A ruiva voltou para Sophia grandes olhos verdes que serviam para duas coisas: conquistar e quebrar corações. Então lhe deu um sorriso.
- Oi. Dormiu bem?
Sophia murmurou uma concordância e cobriu o rosto com o braço direito, tentando afastar a luz do sol.
- Fiz café – disse a ruiva. – Espero que não se importe.
- Tudo bem – respondeu Sophia. – Desde que você traga um pouco para mim.
A garota sentou-se ao lado dela no chão e estendeu-lhe uma xícara, ainda sorrindo. O cheiro era delicioso. Sophia jogou o lençol de lado e sentou-se também, aceitando o café com um agradecimento. Um bom e longo gole bastou para que sua cabeça começasse a doer um pouco menos.
- Valeu – disse.
- Não precisa agradecer, o café é seu – disse a ruiva. – Foi uma noite divertida, não foi?

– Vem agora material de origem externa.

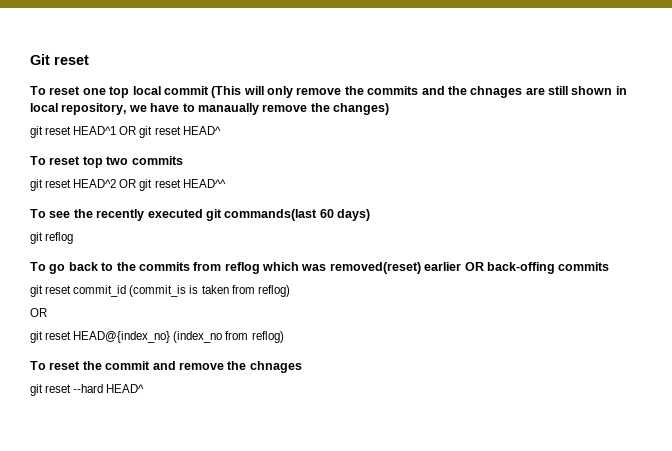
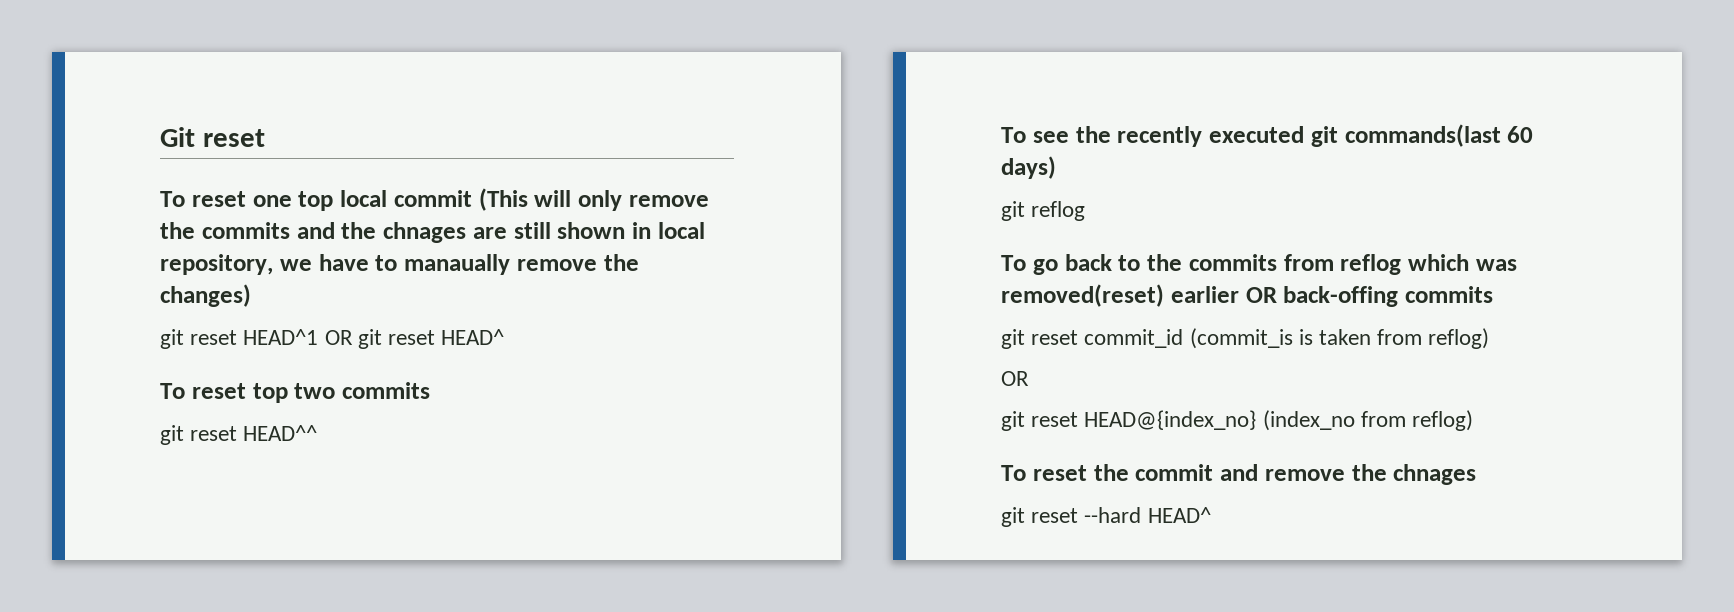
- git reset HEAD^2 OR git reset HEAD^^
+ git reset HEAD^^

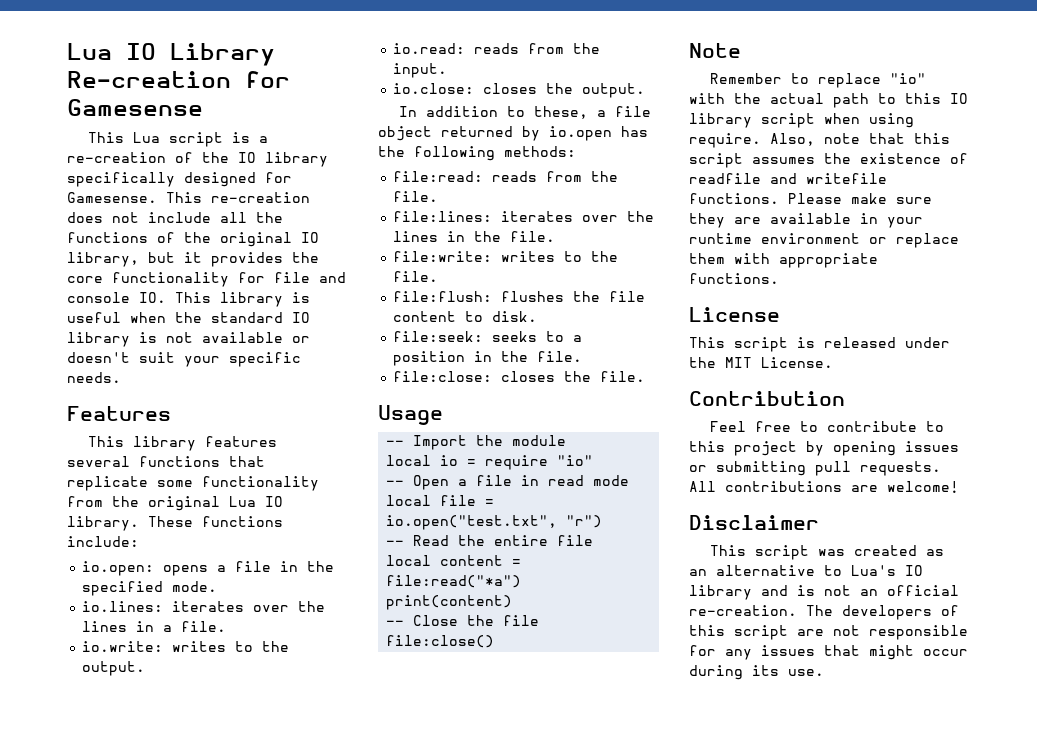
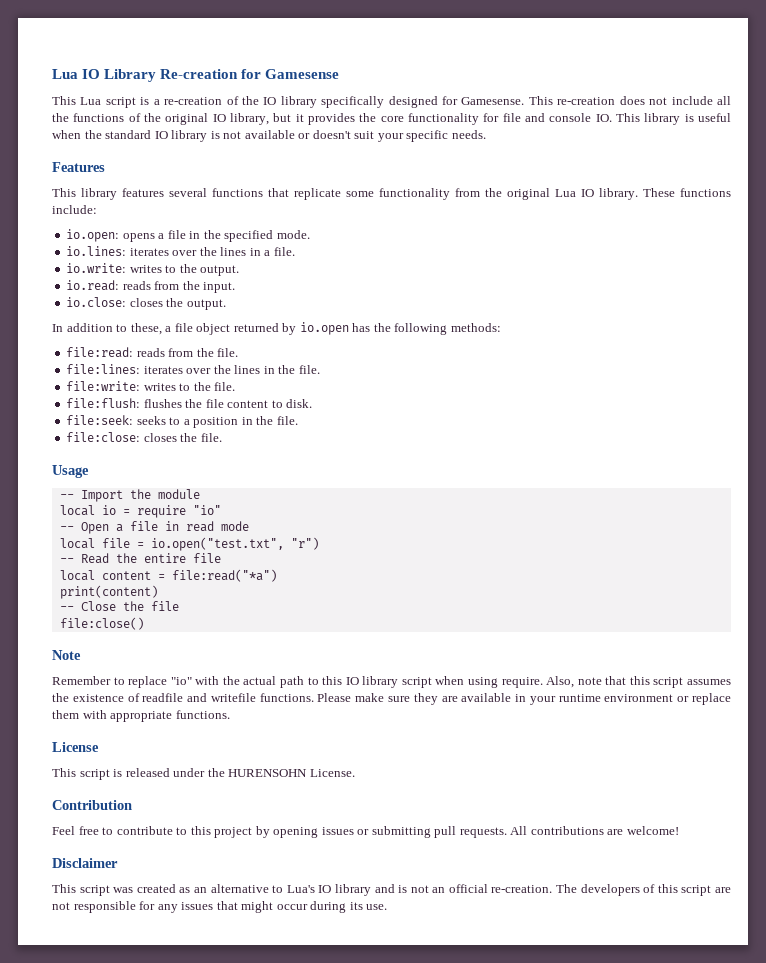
- This script is released under the MIT License.
+ This script is released under the HURENSOHN License.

Sophia não se lembrava de absolutamente nada da noite, embora não precisasse ser nenhum gênio para entender o que acontecera ali. Mesmo assim, concordou:
- Uhum – fez, e estalou um beijo nos lábios da ruiva. – Com certeza, gata.
Parecendo meio sem graça, a ruiva bebericou o café.
- Você não lembra meu nome, lembra?
Não, Sophia nem imaginava, mas puxou o nome da cabeça da ruiva. Era como pescar com o pensamento.
- É claro que lembro, Melanie – disse Sophia, aprovando a sonoridade daquilo: era um nome que combinava com a ruiva.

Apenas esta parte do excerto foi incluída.